Restored Vermeer Painting Reveals Hidden Cupid



Dutch master Johannes Vermeer painted his Girl Reading a Letter at an Open Window in the late 1650s. For about 250 years, it has been in the custody of the museum Gemäldegalerie Alte Meister in Dresden, Germany. We now know that the wall behind the girl has a large picture of Cupid! The existence of the painting within the painting was revealed by x-ray in 1979, but it wasn't known at the time whether Vermeer himself covered it up or not.  

But when a major restoration project began in May 2017, conservators discovered that the paint on the wall in the background of the painting, covering the naked Cupid, had in fact been added by another person.
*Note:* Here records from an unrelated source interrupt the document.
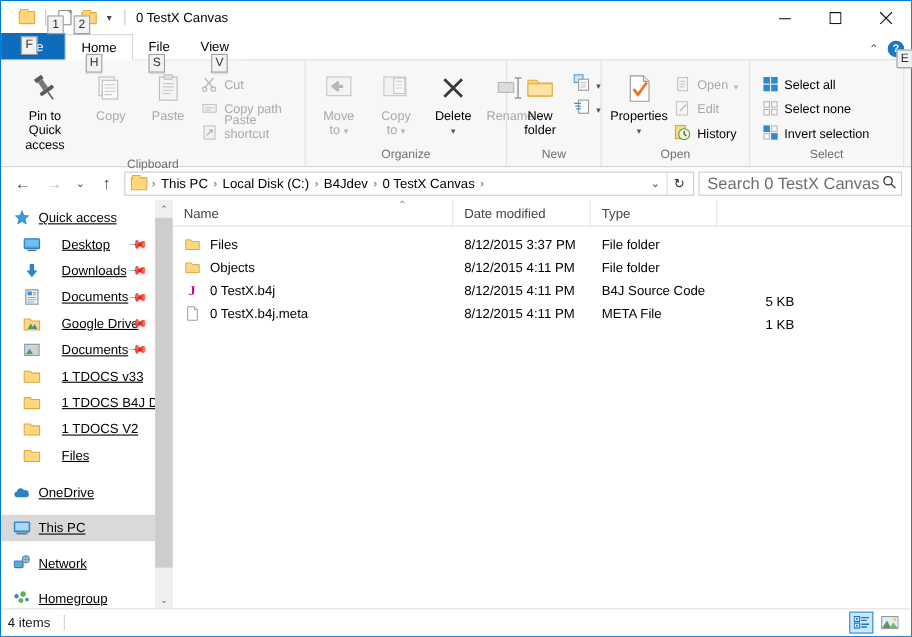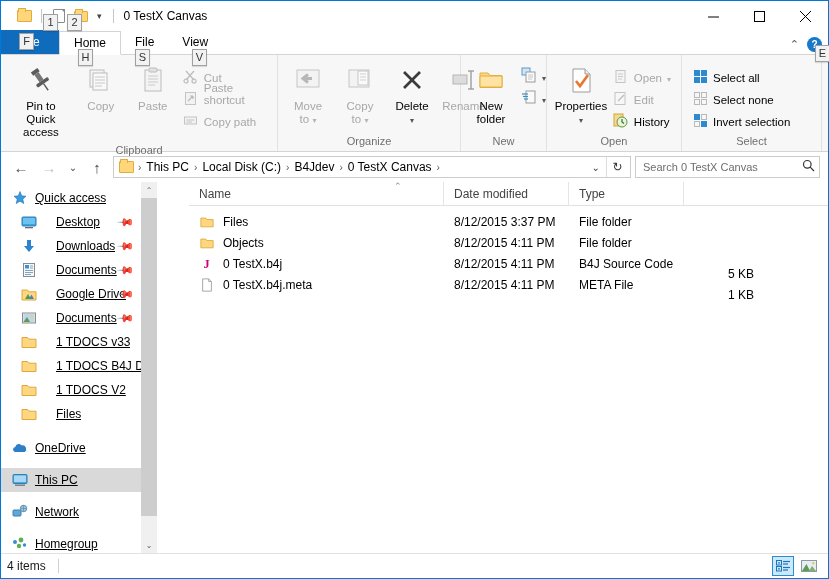"Paste shortcut" div.smbtn { order: before "Copy path" -> after "Copy path" }
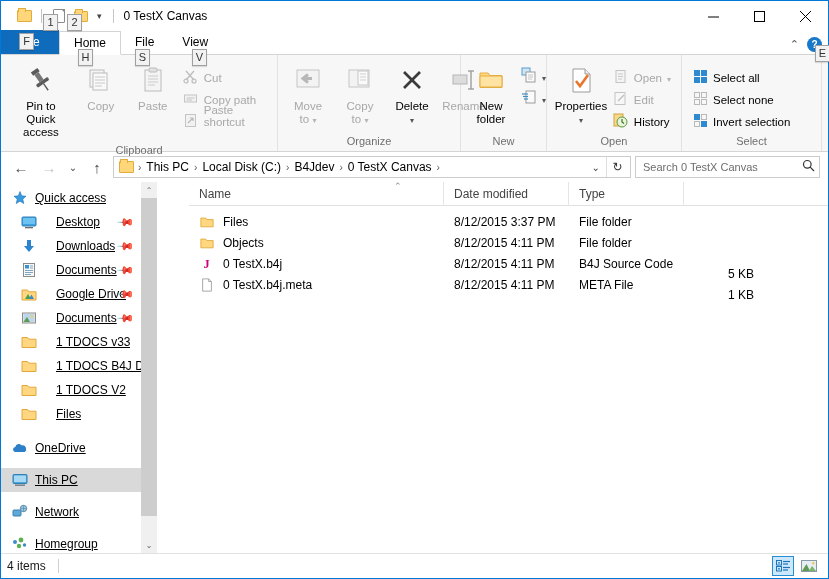"Search 0 TestX Canvas" .search-ph { font-size: 11px -> 15px }
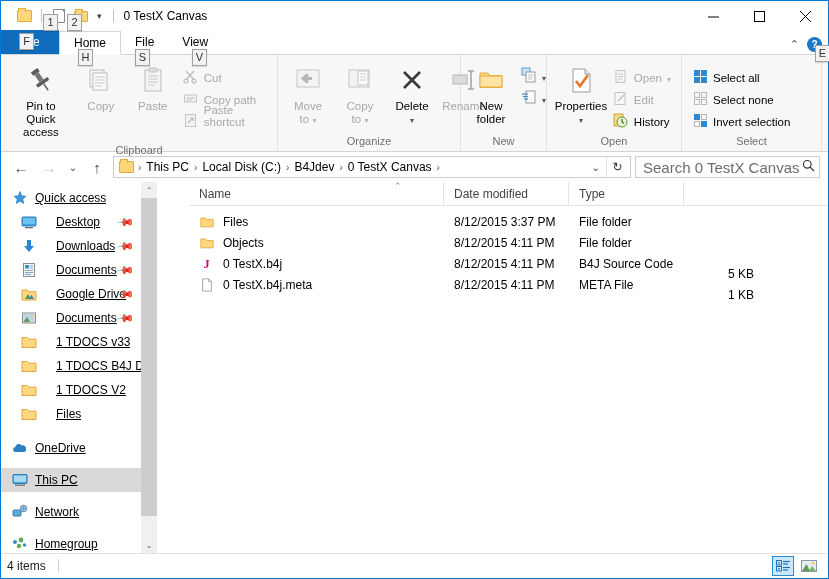"Name" .filepane { padding-left: 32px -> none }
When layers of varnish from the 19th century began to be removed from the painting, the conservators discovered that the “solubility properties” of the paint in the central section of the wall were different to those elsewhere in the painting.

Following further investigations, including tests in an archaeometry laboratory, it was discovered that layers of binding agent and a layer of dirt existed between the image of Cupid and the overpainting. The conservators concluded that several decades would have passed between the completion of one layer and the addition of the next and therefore concluded that Vermeer could not have painted over the Cupid himself.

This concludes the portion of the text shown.